June 4, 2007

Capability low, intent very high

I think there's a tendency among critics of George Bush to write off stuff like the JFK terror plot because it is so "amateurish," as even the feds acknowledge. While it may be true that the Bush administration seems better at arresting harmless crazies than combatting actual threats, I think that misses an important point. For one thing, I'm happy to have these schemes busted up in the planning stages, even if they were unlikely to ever get past them anyway. What's the argument against that, exactly?

But a bigger problem is that in being too dismissive, I think we miss an opportunity to highlight the real problem, which is that five and a half years after 9/11, the number of people around the world, and around the U.S., who want to engage in terrorism has increased dramatically. They may not have the capability, but they have the desire, and I think that can largely be put down to the conduct of the Bush administration and the Republican party, which have never, from day one, taken national security seriously. (The number of actual international terror attacks have also increased dramatically under Bush's watch, even not counting incidents in Iraq.)

There is nothing a government can do to persuade the entire world to love the United States, but when the sphere of people inspired by al Qaida has metastasized to Guyana and Trinidad, it's safe to say that things are trending badly. It will take decades, at the least, to undo the damage George Bush has caused this country and make America safer again.

Posted by Daniel Radosh


Trending badly, no question. But I'm not sure it will take decades: wouldn't closing Guantanamo and leaving Iraq pretty much instantly turn perceptions around?

Such measures will help change perceptions (though not accomplish that instantly) among people who dislike Bush but are not themselves terrorists - Europeans, Middle Eastern moderates, etc. That's important and will help in the long run, but the people who have already been drawn into radical Islam over the last six years will not forgive and forget so quickly. Fundamentalism - both religious and political - is self-sustaining. External stimulus can push people into it, but rarely draw them out again.

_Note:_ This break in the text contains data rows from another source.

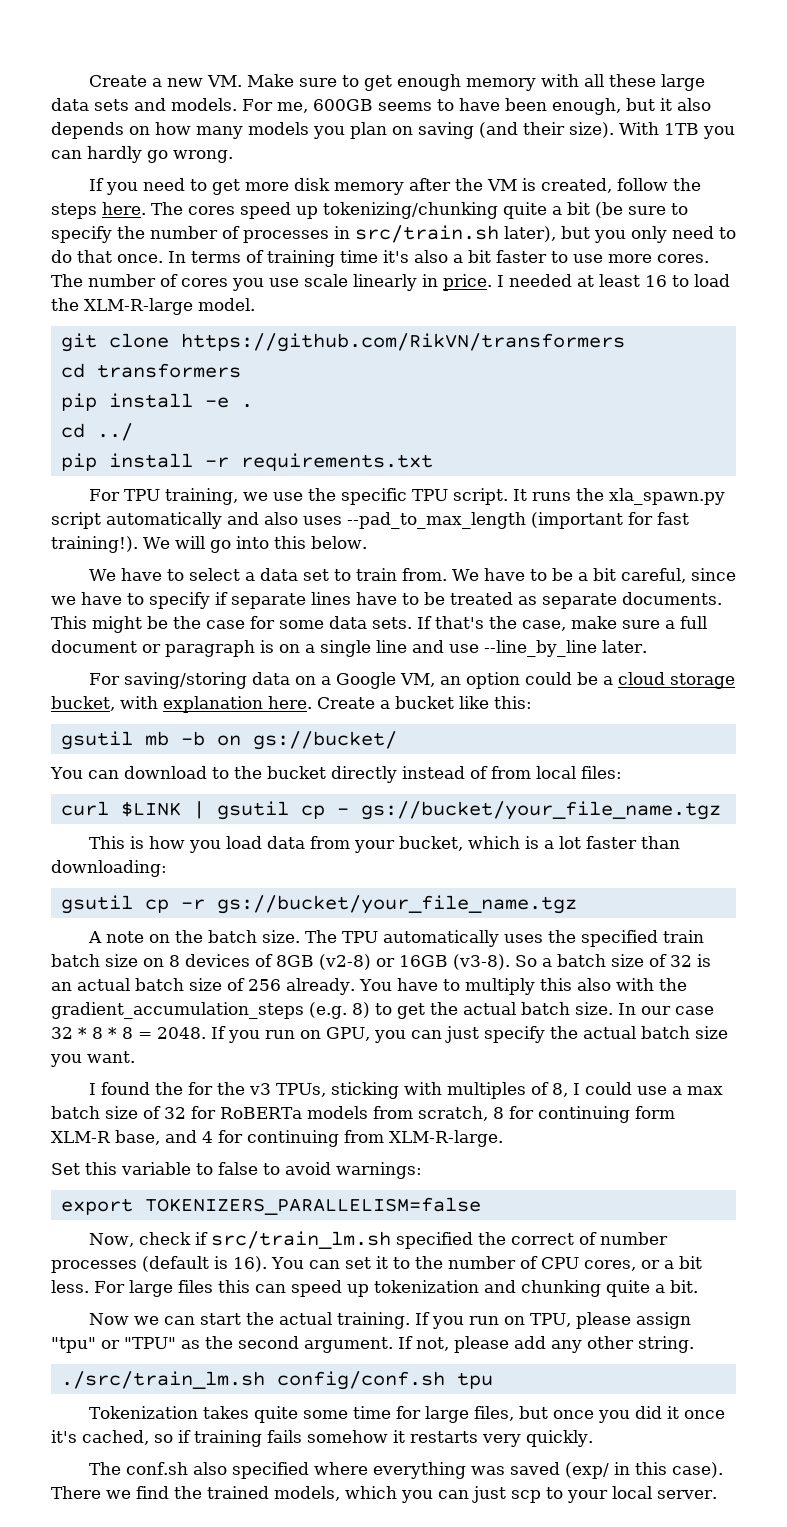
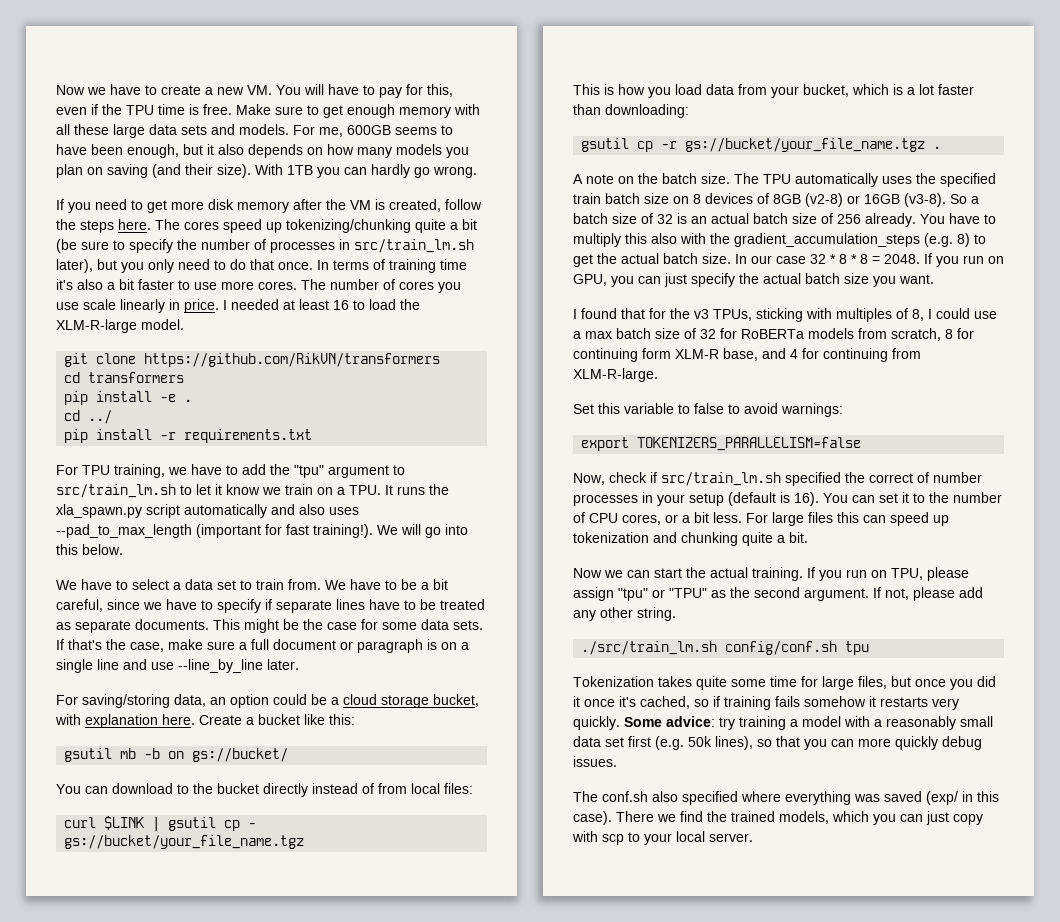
- Create a new VM. Make sure to get enough memory with all these large data sets and models.
+ Now we have to create a new VM. You will have to pay for this, even if the TPU time is free. Make sure to get enough memory with all these large data sets and models.
- The cores speed up tokenizing/chunking quite a bit (be sure to specify the number of processes in src/train.sh later), but you only need to do that once.
+ The cores speed up tokenizing/chunking quite a bit (be sure to specify the number of processes in src/train_lm.sh later), but you only need to do that once.
- For TPU training, we use the specific TPU script. It runs the xla_spawn.py script automatically and also uses --pad_to_max_length (important for fast training!).
+ For TPU training, we have to add the "tpu" argument to src/train_lm.sh to let it know we train on a TPU. It runs the xla_spawn.py script automatically and also uses --pad_to_max_length (important for fast training!).
- For saving/storing data on a Google VM, an option could be a cloud storage bucket, with explanation here.
+ For saving/storing data, an option could be a cloud storage bucket, with explanation here.
- gsutil cp -r gs://bucket/your_file_name.tgz
+ gsutil cp -r gs://bucket/your_file_name.tgz .
- I found the for the v3 TPUs, sticking with multiples of 8, I could use a max batch size of 32 for RoBERTa models from scratch, 8 for continuing form XLM-R base, and 4 for continuing from XLM-R-large.
+ I found that for the v3 TPUs, sticking with multiples of 8, I could use a max batch size of 32 for RoBERTa models from scratch, 8 for continuing form XLM-R base, and 4 for continuing from XLM-R-large.
- Now, check if src/train_lm.sh specified the correct of number processes (default is 16).
+ Now, check if src/train_lm.sh specified the correct of number processes in your setup (default is 16).
+ Some advice: try training a model with a reasonably small data set first (e.g. 50k lines), so that you can more quickly debug issues.
- There we find the trained models, which you can just scp to your local server.
+ There we find the trained models, which you can just copy with scp to your local server.

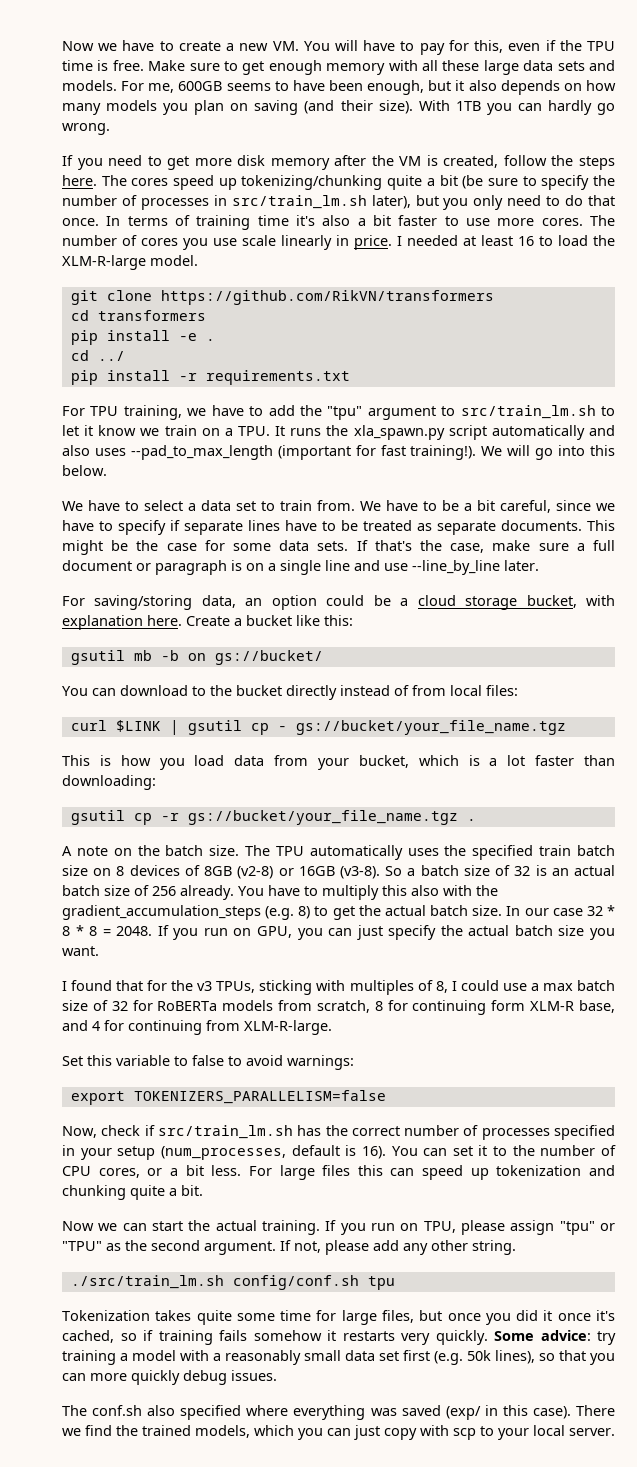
- Now, check if src/train_lm.sh specified the correct of number processes in your setup (default is 16).
+ Now, check if src/train_lm.sh has the correct number of processes specified in your setup (num_processes, default is 16).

I don't know that Bush critics are arguing against the arrests themselves, so much as the exaggerated scare tactics employed in the press conferences announcing the arrests. Granted, the amateurish nature of the JFK plot was acknowledged more plainly and readily than that of past busts — but it still looks to me like an effort to convince people we've been rescued from a near-massacre, when there wasn't anything "near" about it. It wouldn't bother me so much if it were a one-time thing, but at this point, it seems to be policy, dating back to Jose Padilla and dirty-bomb plot that wasn't.

So my question is: If we (civilians) are in such grave and present danger, why haven't any of these terrorism busts uncovered anything legitimately grave and present?

I don't mean to undercut your point about the damage Bush has done to our reputation (and Hillary's claim that we're now safer is, of course, absurd). But even a military judge will tell you, hating America is not in itself a crime. The degree to which civilians are actually in danger (discounting one-percent doctrines and the like) is a question that the media have made little actual effort to address. And overblown press conferences just contribute to a political atmosphere where talking points are treated as infinitely more relevant than facts.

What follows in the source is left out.